Are ACT scores predictive of better institutional outcomes?

To answer this question, we are going to examine the relationship between the 75th percentile ACT scores and the six-year completion rates for a sample of 92 postsecondary institutions in Minnesota and its adjacent states. To do this, we will be using the attributes act and completion_rate from the midwest-college-scorecard.csv dataset.

library(educate)
library(ggformula)
library(mosaic)
library(mosaicCore)
library(tidyverse)


# Import data
colleges <- read_csv("https://raw.githubusercontent.com/zief0002/epsy-5261/main/data/midwest-college-scorecard.csv")

# View data
colleges

25.1.1 Data Exploration

As always, we will begin with an initial exploration of the sample data, in particular the distributions of the act and completion_rate attributes.

# Explore completion rates
gf_density(
  ~completion_rate, data = colleges,
  color = "black",
  fill = "#722F37",
  xlab = "Completion rate",
  ylab = "Density"
  )

Density plot of completion rates for the 92 institutions in the sample.
df_stats(~completion_rate, data = colleges)

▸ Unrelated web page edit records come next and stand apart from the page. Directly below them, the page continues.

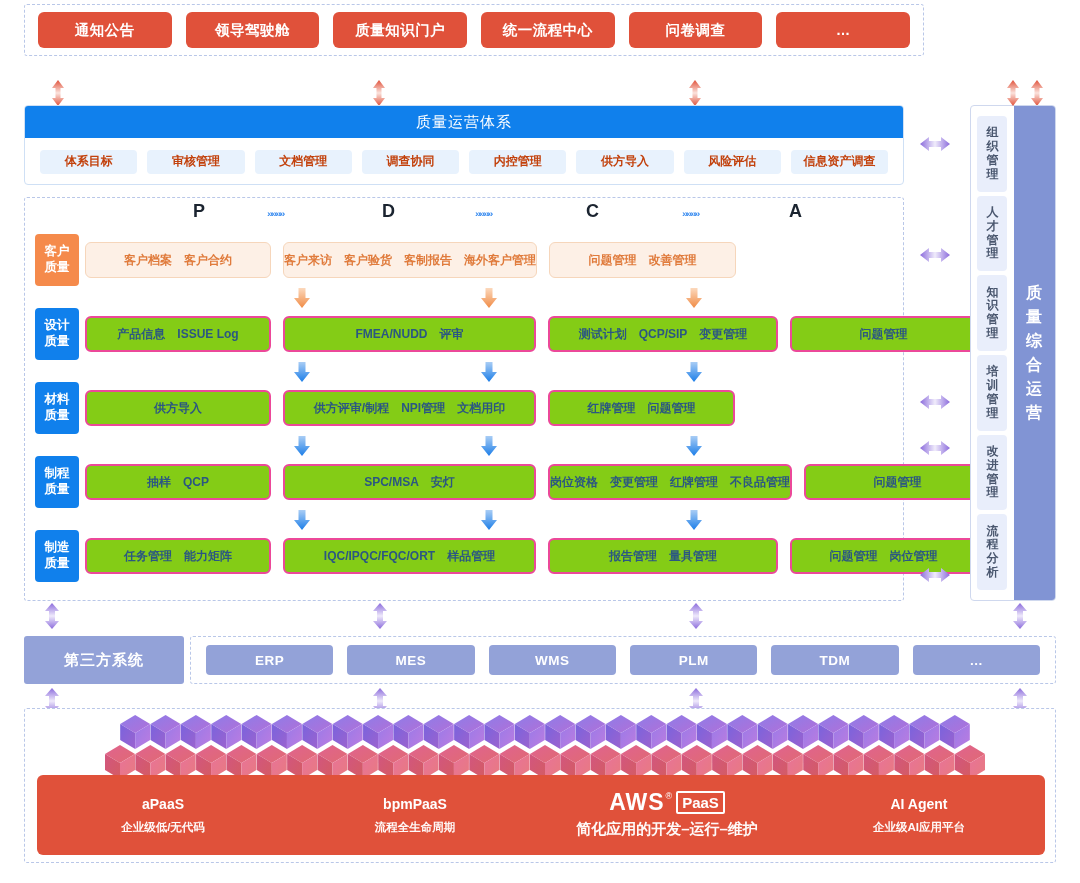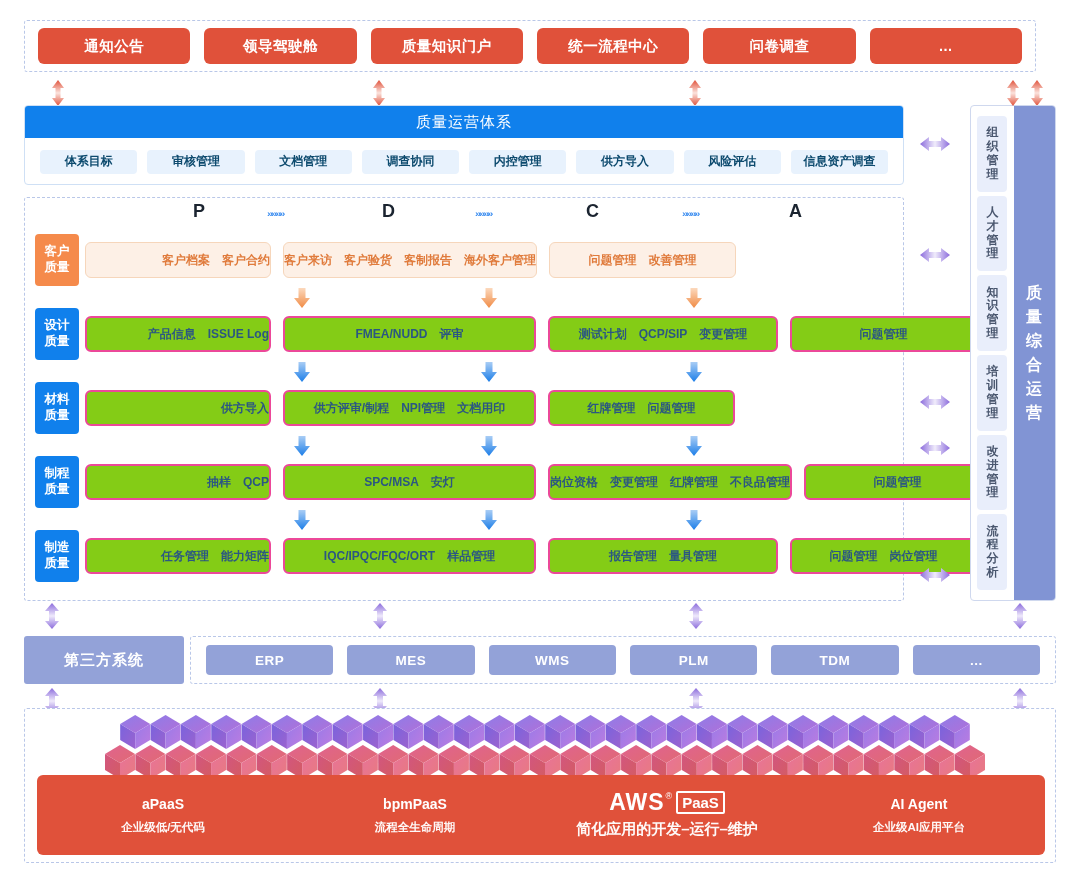--- a/index.html
+++ b/index.html
@@ -14,7 +14,7 @@
   .dashbox{position:absolute;border:1px dashed #b9c7e8;border-radius:3px;box-sizing:border-box;background:#fff;}
 
   
-  #portal{left:24px;top:20px;width:1012px;height:52px;display:flex;align-items:center;justify-content:space-between;padding:0 6px;}
+  #portal{left:24px;top:4px;width:900px;height:52px;display:flex;align-items:center;justify-content:space-between;padding:0 6px;}
   .portal-btn{
     flex:1 1 0;margin:0 7px;height:36px;background:#e0513a;border-radius:6px;
     color:#fff;font-size:14.5px;font-weight:bold;display:flex;align-items:center;justify-content:center;

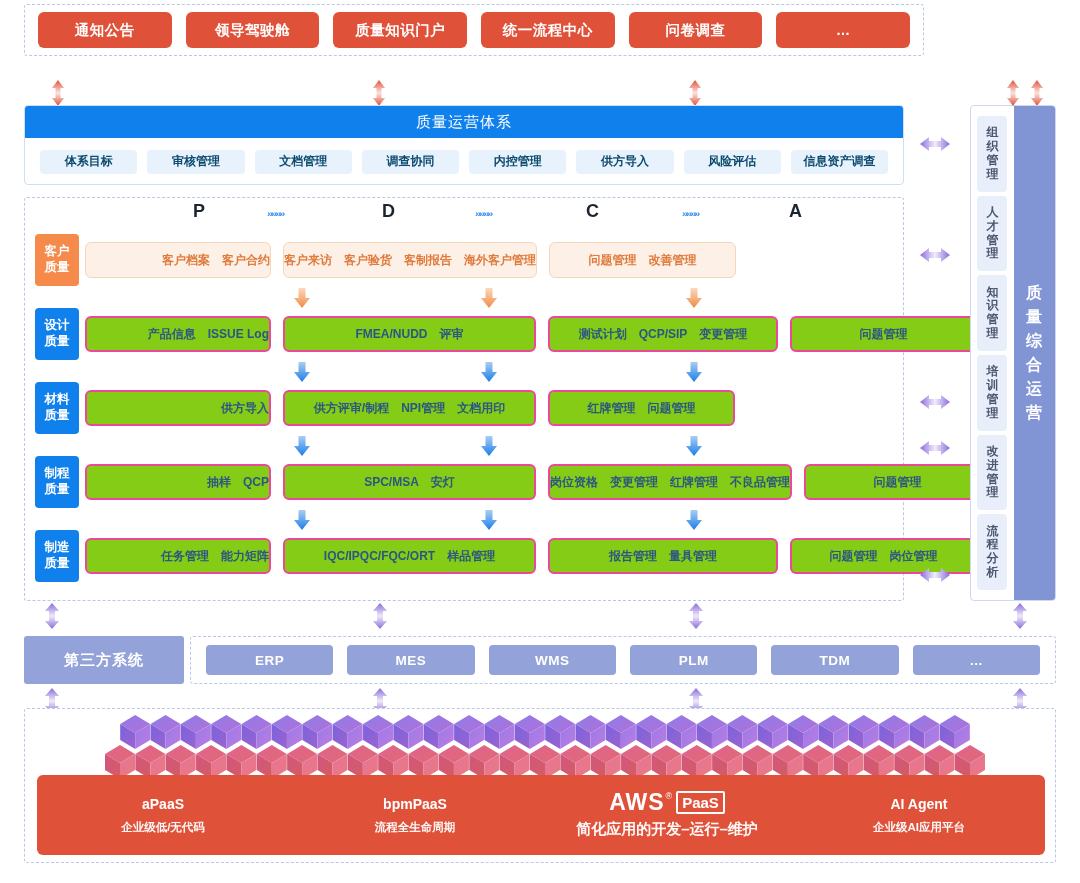--- a/index.html
+++ b/index.html
@@ -31,7 +31,7 @@
   #qsys-items{height:47px;display:flex;align-items:center;justify-content:space-between;padding:0 10px;}
   .qsys-chip{
     flex:1 1 0;margin:0 5px;height:24px;background:#e8f2fd;border-radius:4px;
-    color:#0c4a6e;font-size:12px;font-weight:bold;display:flex;align-items:center;justify-content:center;
+    color:#c2410c;font-size:12px;font-weight:bold;display:flex;align-items:center;justify-content:center;
   }
 
   

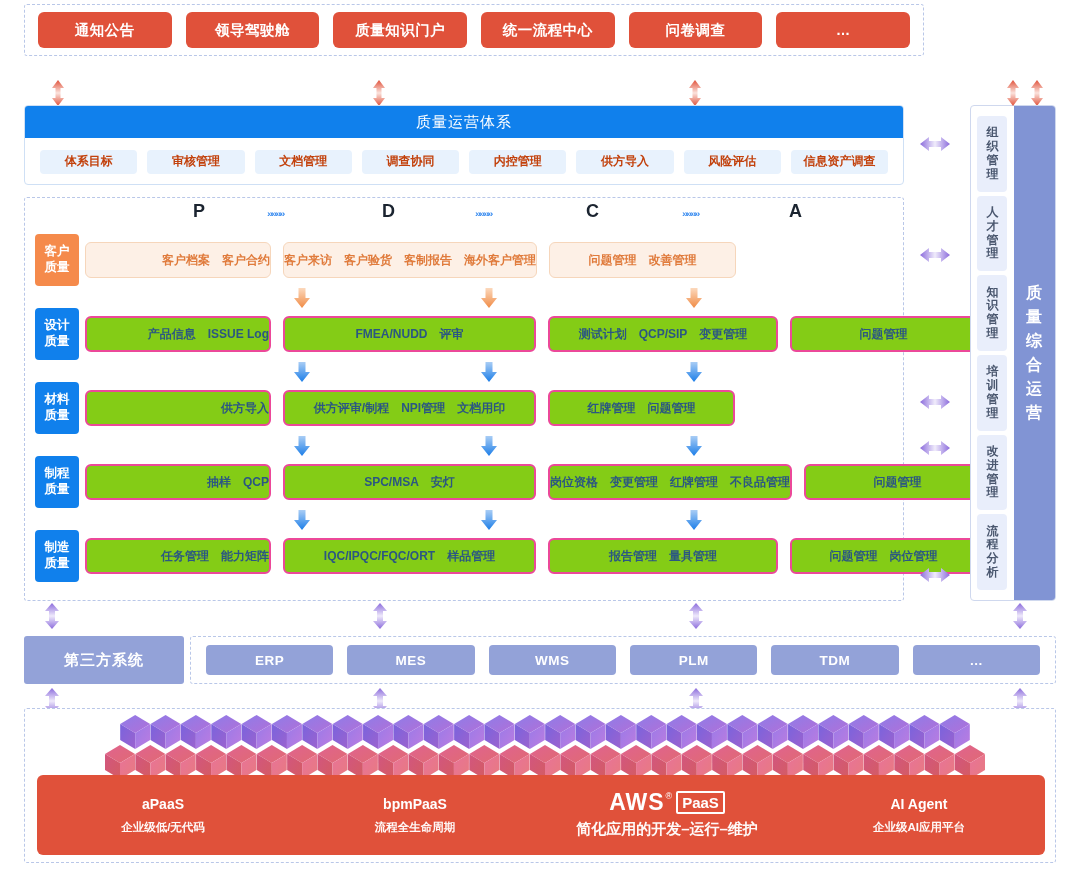--- a/index.html
+++ b/index.html
@@ -61,7 +61,7 @@
   .cell .tok + .tok{margin-left:12px;}
 
   
-  .g1{flex:0 0 186px;justify-content:flex-end;}
+  .g1{flex:0 0 186px;}
   .g2{flex:0 0 253px;}
   .g3{flex:0 0 230px;}
   .g4{flex:0 0 187px;}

Density plot of completion rates for the 92 institutions in the sample.

The distribution of completion rates for the 92 colleges in the sample is unimodal and symmetric, with a typical institution having a completion rate of around 0.62 (mean). There is a great deal of variation in completion rates, with institutional completion rates ranging from 0.23 to 0.91. Most institutions have a completion rate between 0.48 and 0.76 (SD = 0.14).

# Explore ACT scores
gf_density(
  ~act, data = colleges,
  color = "black",
  fill = "#722F37",
  xlab = "75th percentil ACT score",
  ylab = "Density"
  )

Density plot of ACT scores for the 92 colleges in the sample.
df_stats(~act, data = colleges)

Density plot of ACT scores for the 92 colleges in the sample.

The sample distribution of 75th percentile ACT scores is right skewed, with a typical institution having a 75th percentile ACT score of 26 (median). There is variation in these scores, with institutions having 75th percentile ACT score between 20 and 35. The middle 50% of the institutions have 75th percentile ACT score between 24 and 28.


25.1.2 Relationship Between Variables

To explore the relationship between ACT scores and completion rates we will create a scatterplot of these attributes. Because we ultimately want to predict institutions’ completion rates based on their ACT scores, we will put completion rate (the outcome, or attribute we want to predict) on the y-axis and ACT score (predictor) on the x-axis. We will also compute the correlation coefficient between these attributes.

gf_point(
  completion_rate ~ act, data = colleges,
  xlab = "75th percentile ACT score",
  ylab = "Completion rate"
  )

Scatterplot displaying the relationship between wine price and rating for the 90 wines in the sample.
cor(completion_rate ~ act, data = colleges)
[1] 0.8083368

The plot visually shows the relationship (at least for these institutions) between 75th percentile ACT score and completion rate. When describing the relationship, remember, we want to touch on four characteristics of the relationship:

  • Functional form of the relationship
  • Direction/Trend
  • Magnitude of the line, and
  • Strength

The scatterplot suggests that there is a positive, linear relationship between 75th percentile ACT score and completion rate for the 92 institutions in our sample. This suggests that colleges that have higher 75th percentile ACT scores tend to also have higher completion rates. The magnitude of the relationship seems large as the slope of the relationship seems quite steep, indicating that even small changes in 75th percentle ACT score is associated with a big change in completion rates. This relationship seems pretty strong, with the data clustered pretty close to the line that describes this relationship (\(r = 0.808\)).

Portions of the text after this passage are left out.